Another statement from the Jet Airways’ management held out the hope that a deal will be struck by May 10 which could possibly help revive the airline. Even if there is a deal, it is fairly safe to bet that it will leave banks with big losses and the outcome will be vastly different from the one trumpeted by the SBI chairman just last week.
Meanwhile, all the key stakeholders – employees, customers and shareholders – are in the dark about why the deal failed and the exact reason why some lenders refused to play ball and provide emergency funding to keep the airline afloat until new bidders were found. We are also clueless about whether all the announcements to the stock exchanges are nullified by the lenders’ refusal to provide the promised emergency funding.
Has the conversion of one rupee of debt into 50.5% equity also been dropped?

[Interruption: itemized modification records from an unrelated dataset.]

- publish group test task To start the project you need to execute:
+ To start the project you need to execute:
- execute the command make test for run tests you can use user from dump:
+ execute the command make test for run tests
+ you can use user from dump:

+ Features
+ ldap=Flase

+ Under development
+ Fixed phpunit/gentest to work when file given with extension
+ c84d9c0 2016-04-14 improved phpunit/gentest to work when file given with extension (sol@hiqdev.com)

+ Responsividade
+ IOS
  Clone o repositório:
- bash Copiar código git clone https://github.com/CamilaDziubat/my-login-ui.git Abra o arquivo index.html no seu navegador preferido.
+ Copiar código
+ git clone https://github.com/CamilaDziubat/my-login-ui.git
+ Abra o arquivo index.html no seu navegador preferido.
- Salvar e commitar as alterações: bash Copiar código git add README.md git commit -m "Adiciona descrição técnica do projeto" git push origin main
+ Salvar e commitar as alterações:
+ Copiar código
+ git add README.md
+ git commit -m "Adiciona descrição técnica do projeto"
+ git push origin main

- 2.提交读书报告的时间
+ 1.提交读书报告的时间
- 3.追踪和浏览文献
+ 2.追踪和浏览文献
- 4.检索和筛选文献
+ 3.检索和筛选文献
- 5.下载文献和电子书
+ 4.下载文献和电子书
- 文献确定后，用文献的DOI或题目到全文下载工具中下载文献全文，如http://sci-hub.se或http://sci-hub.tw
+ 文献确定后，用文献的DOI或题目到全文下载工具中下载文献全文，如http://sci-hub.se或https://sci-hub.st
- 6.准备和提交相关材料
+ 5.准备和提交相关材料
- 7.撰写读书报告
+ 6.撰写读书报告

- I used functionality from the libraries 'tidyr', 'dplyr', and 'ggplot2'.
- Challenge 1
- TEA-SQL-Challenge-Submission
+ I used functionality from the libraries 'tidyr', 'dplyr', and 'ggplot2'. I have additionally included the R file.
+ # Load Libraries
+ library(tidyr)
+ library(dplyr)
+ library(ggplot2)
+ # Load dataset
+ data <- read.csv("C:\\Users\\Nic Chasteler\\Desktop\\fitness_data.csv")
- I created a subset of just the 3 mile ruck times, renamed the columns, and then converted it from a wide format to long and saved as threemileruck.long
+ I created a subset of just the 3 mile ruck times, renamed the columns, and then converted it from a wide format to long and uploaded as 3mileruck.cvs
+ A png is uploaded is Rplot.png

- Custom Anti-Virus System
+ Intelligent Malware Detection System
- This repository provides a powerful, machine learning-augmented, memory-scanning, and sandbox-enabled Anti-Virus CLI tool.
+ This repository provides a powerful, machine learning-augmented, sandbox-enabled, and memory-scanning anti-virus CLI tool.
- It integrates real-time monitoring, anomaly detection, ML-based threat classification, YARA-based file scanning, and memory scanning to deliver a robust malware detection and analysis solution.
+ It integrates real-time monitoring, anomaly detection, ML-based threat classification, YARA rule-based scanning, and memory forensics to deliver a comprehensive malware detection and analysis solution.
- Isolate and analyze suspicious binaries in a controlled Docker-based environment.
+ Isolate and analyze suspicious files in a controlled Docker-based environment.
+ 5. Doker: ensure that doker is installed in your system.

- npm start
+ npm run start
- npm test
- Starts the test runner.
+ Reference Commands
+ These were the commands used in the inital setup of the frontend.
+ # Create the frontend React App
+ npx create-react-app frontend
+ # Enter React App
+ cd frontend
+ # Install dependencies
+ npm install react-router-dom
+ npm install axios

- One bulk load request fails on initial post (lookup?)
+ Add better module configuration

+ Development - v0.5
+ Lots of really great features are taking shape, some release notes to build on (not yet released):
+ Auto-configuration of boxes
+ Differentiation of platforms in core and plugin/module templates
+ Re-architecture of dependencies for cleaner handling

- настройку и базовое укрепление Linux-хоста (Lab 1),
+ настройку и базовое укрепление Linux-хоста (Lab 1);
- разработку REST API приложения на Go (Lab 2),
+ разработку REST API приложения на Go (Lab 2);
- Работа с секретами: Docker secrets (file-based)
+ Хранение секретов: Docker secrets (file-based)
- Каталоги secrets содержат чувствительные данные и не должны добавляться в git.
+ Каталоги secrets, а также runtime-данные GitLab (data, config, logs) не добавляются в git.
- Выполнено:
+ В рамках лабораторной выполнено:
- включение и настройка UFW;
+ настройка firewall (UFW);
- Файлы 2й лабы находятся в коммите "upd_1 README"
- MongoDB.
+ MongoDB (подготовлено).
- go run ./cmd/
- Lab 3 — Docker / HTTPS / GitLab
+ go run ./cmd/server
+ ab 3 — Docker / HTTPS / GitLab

If so, does it mean that the status quo is maintained over the shareholding of Naresh Goyal’s family (50.5%) and Etihad Airways (25%) when a new deal is hammered out? What is the legal sanctity of this? All this ought to have been clarified to the stock exchanges in a transparent manner; but, apparently, banks and Jet Airways are above such disclosures.
I have emailed the SBI for answers since neither the lenders’ statement nor that from Jet Airways provides any clarity. The Bombay Stock Exchange’s (BSE’s) website, however, shows that the capital structure has not changed and Goyal’s holding remains intact. We learn that only 31% of these shares are pledged. Isn’t it worth asking why PSBs have failed to ensure that his entire shareholding was pledged when they lent so much money to the company?
The only positive outcome is that the brazen attempt to permit Naresh Goyal to bid for the airline, within a week after the deal, was dropped after Etihad Airways and TPG Partners threatened to walk out. The disastrous optics of such a move, when elections are in progress, may have also made a difference.
As things stand, the possible bidders are: Etihad Airways, TPG Capital, Indigo Partners and the National Investment and Infrastructure Fund (NIIF). Of these, the last is a quasi-sovereign fund set up by the Indian government to provide long-term infrastructure funding. If it emerges as a successful bidder, shouldn’t we see it as backdoor nationalisation – effectively a socialisation of losses?
Meanwhile, there is another irony: Vijay Mallya, who faces extradition to India, has been repeatedly tweeting to taunt our banks and asking them why they are refusing to take his money. “I have offered to pay back 100% but am being criminally charged instead. Airline Karma?” tweeted Mallya.
The question is pertinent. We, too, would really like to know why banks are not taking his money and why his financial obligation cannot be separated from the criminality of his actions, if any, such as the money laundering that he is facing.
All this only smacks of confused policymaking and economic bungling that hurts employees, shareholders, customers and taxpayers. How long will we continue to pay the price for such cronyism, phone banking, perpetual bungling and failed regulation?